- [Requirement] Output exactly the lines below from the one containing "text: Frame ->" to the last line, both included. Omit pictures.

----- Records for this task

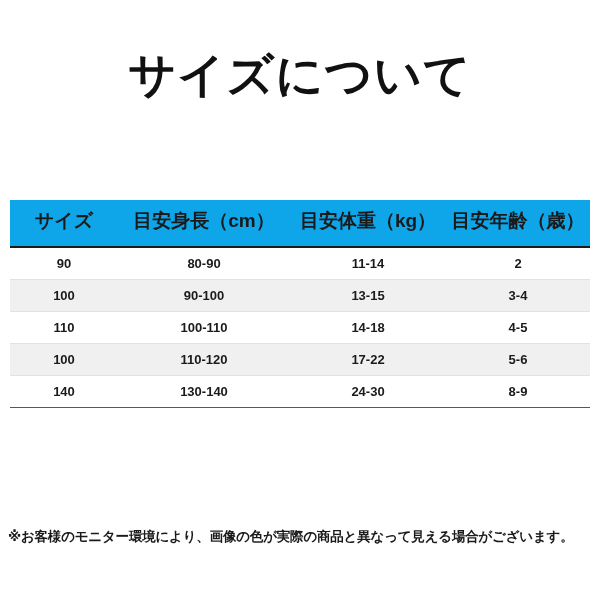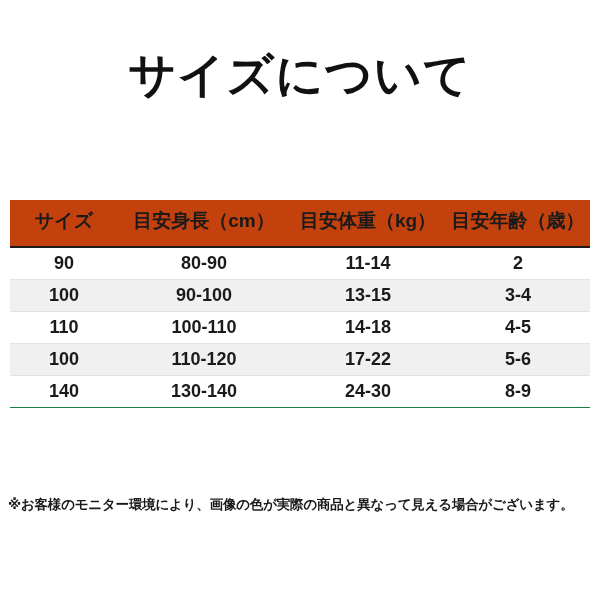"サイズ" table.size-table thead th { background: #c2410c -> #0ea5e9 }
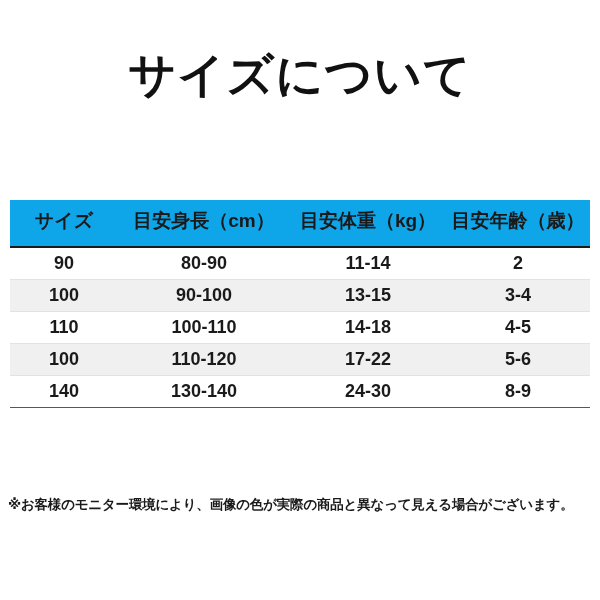"90" table.size-table tbody td { font-size: 18px -> 13px }
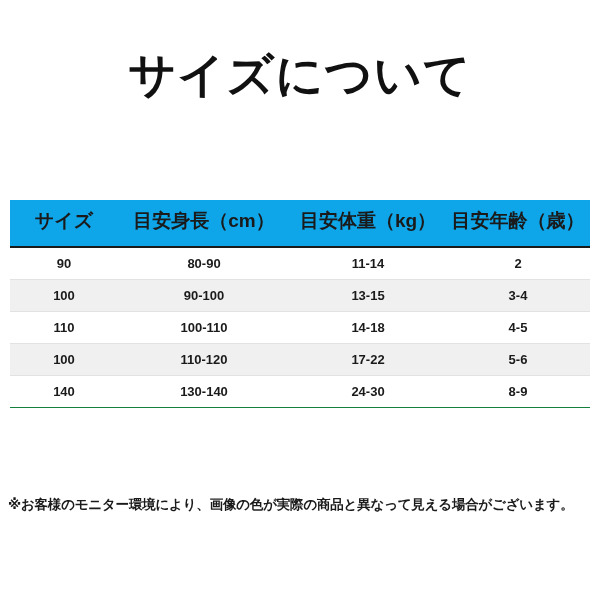"※お客様のモニター環境により、画像の色が実際の商品と異なって見える場合がございま" .note { top: 496px -> 528px }
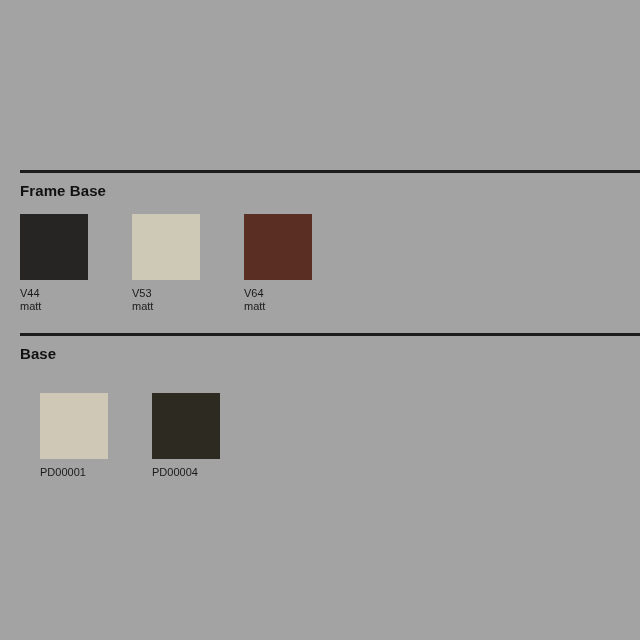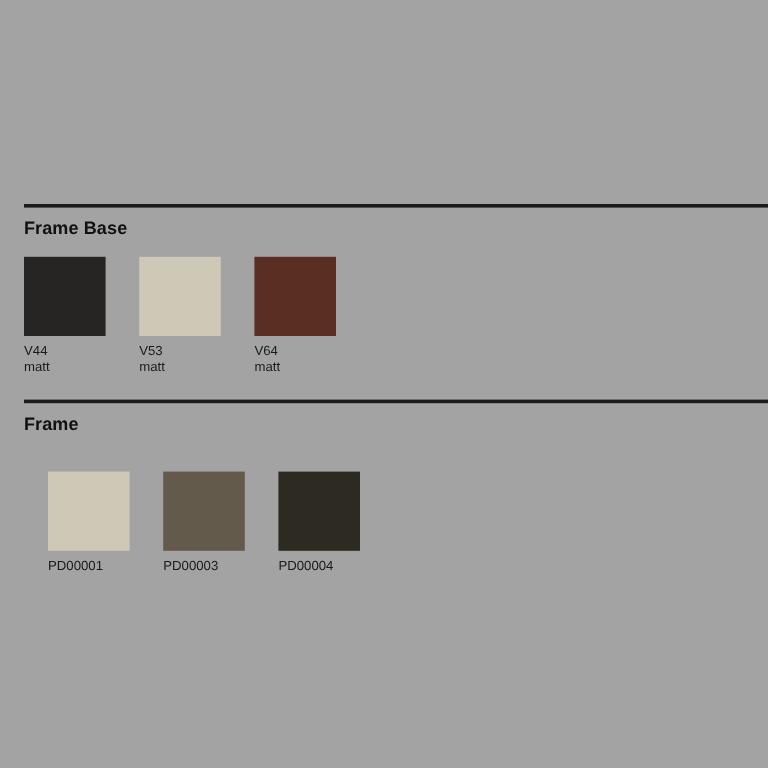"V44" .swatch-cell { margin-right: 12px -> 28px }
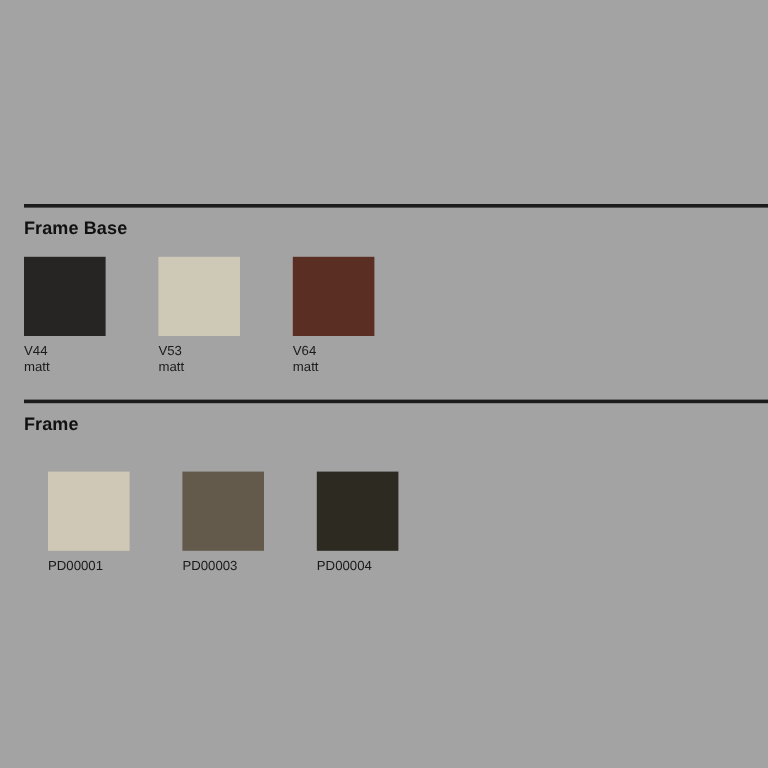"Frame" h2.section-title { text: Frame -> Base }
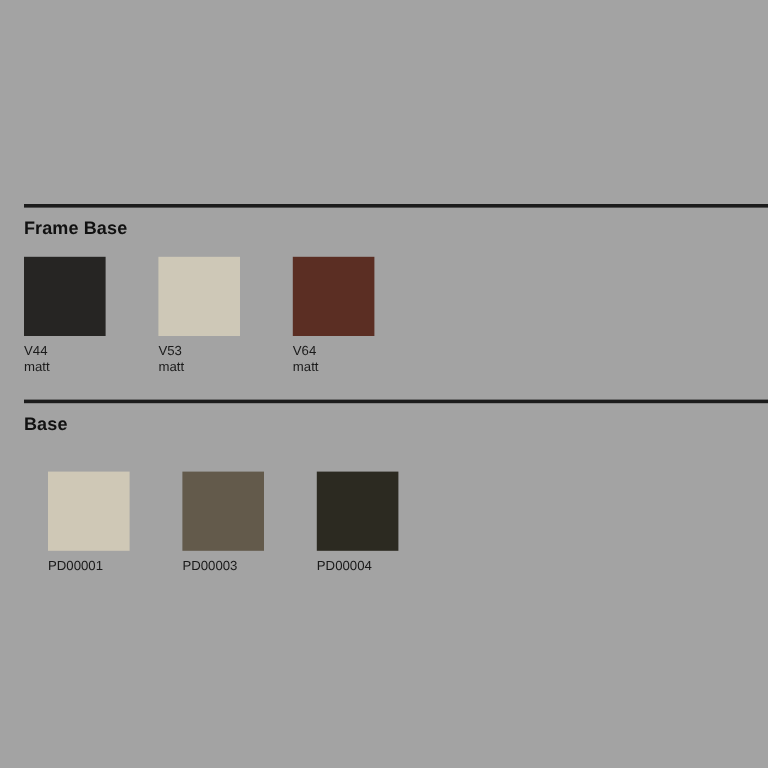"PD00003" div.swatch-cell { html: <div> <span></span> <span>PD00003</span> <span></span> </div> -> none }
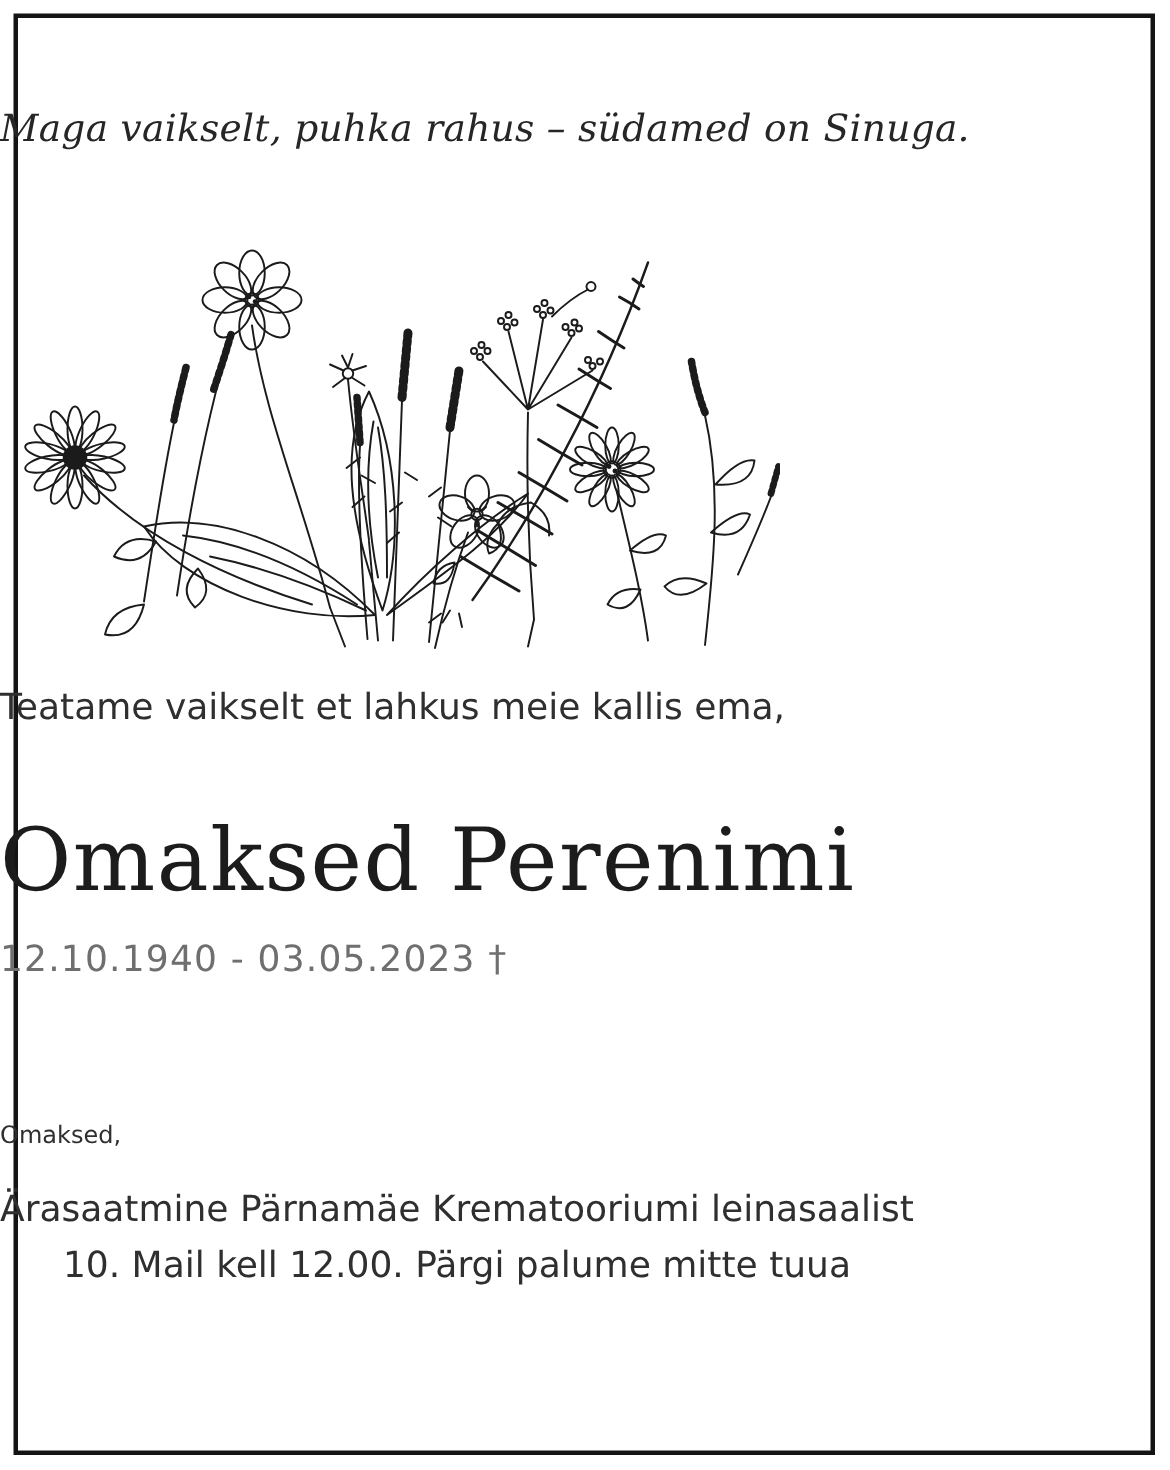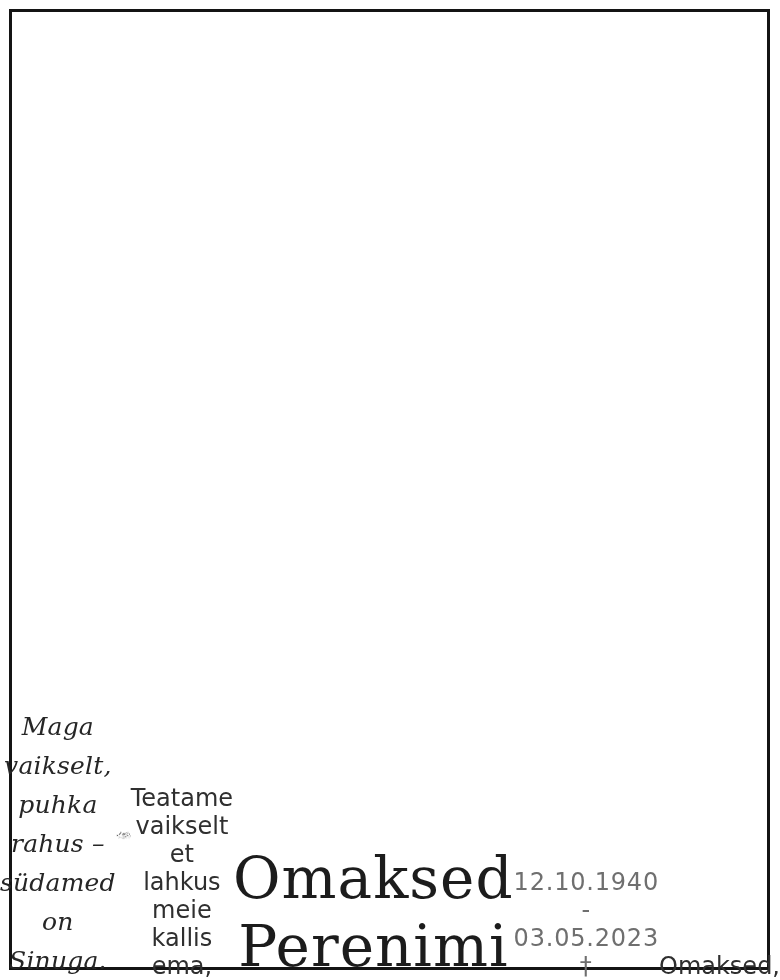"Maga vaikselt, puhka rahus –" .content { align-items: flex-end -> flex-start; flex-direction: row -> column }
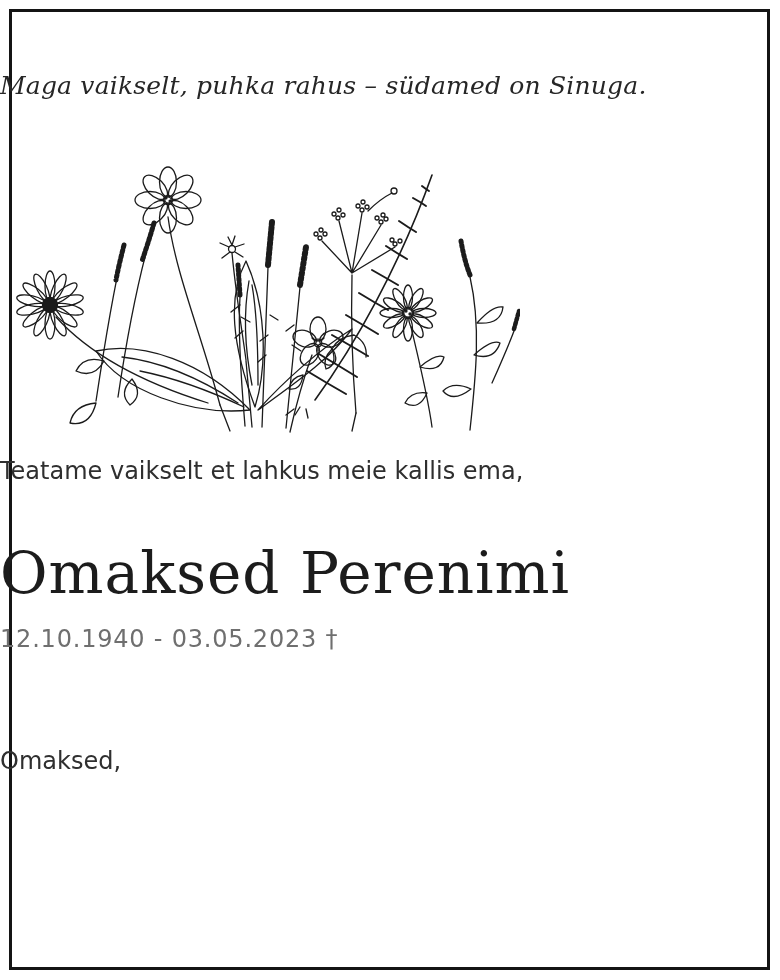"Omaksed," .closing { font-size: 24px -> 16px }
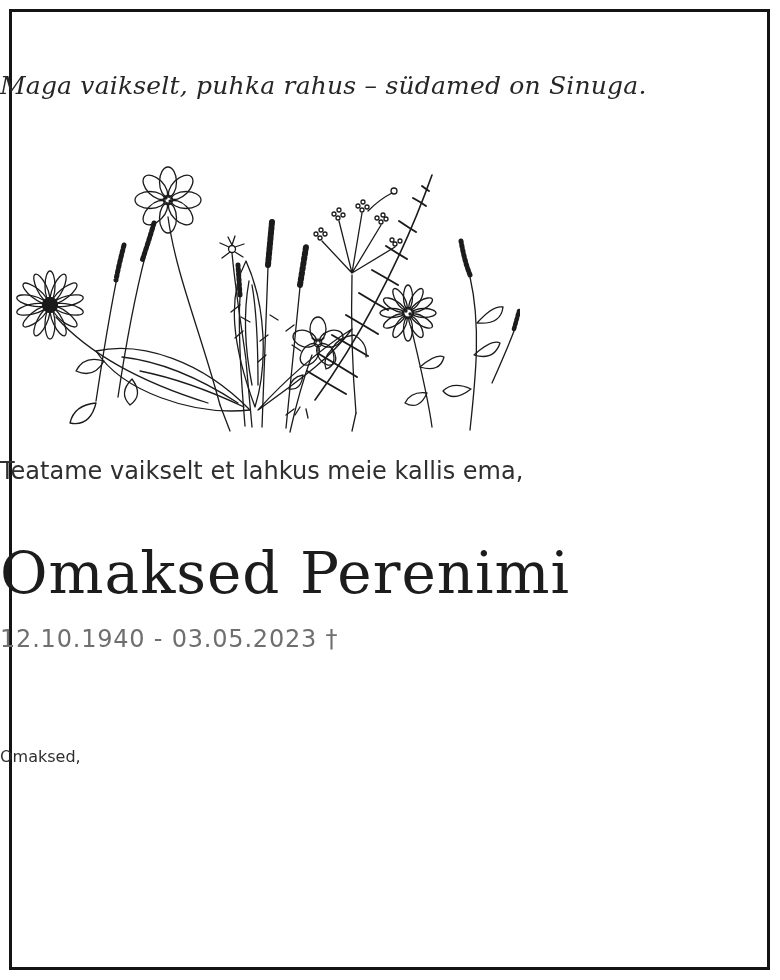"Ärasaatmine Pärnamäe Krematooriumi" div.ceremony { html: none -> <div> <div>Ärasaatmine Pärnamäe Krematooriumi leinasaalist</div> <div>10. Mail kell 12.00. Pärgi palume mitte tuua</div> </div> }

----------

- [Exercise output]
"Frame" h2.section-title { text: Frame -> Base }
"PD00003" div.swatch-cell { html: <div> <span></span> <span>PD00003</span> <span></span> </div> -> none }
"Maga vaikselt, puhka rahus –" .content { align-items: flex-end -> flex-start; flex-direction: row -> column }
"Omaksed," .closing { font-size: 24px -> 16px }
"Ärasaatmine Pärnamäe Krematooriumi" div.ceremony { html: none -> <div> <div>Ärasaatmine Pärnamäe Krematooriumi leinasaalist</div> <div>10. Mail kell 12.00. Pärgi palume mitte tuua</div> </div> }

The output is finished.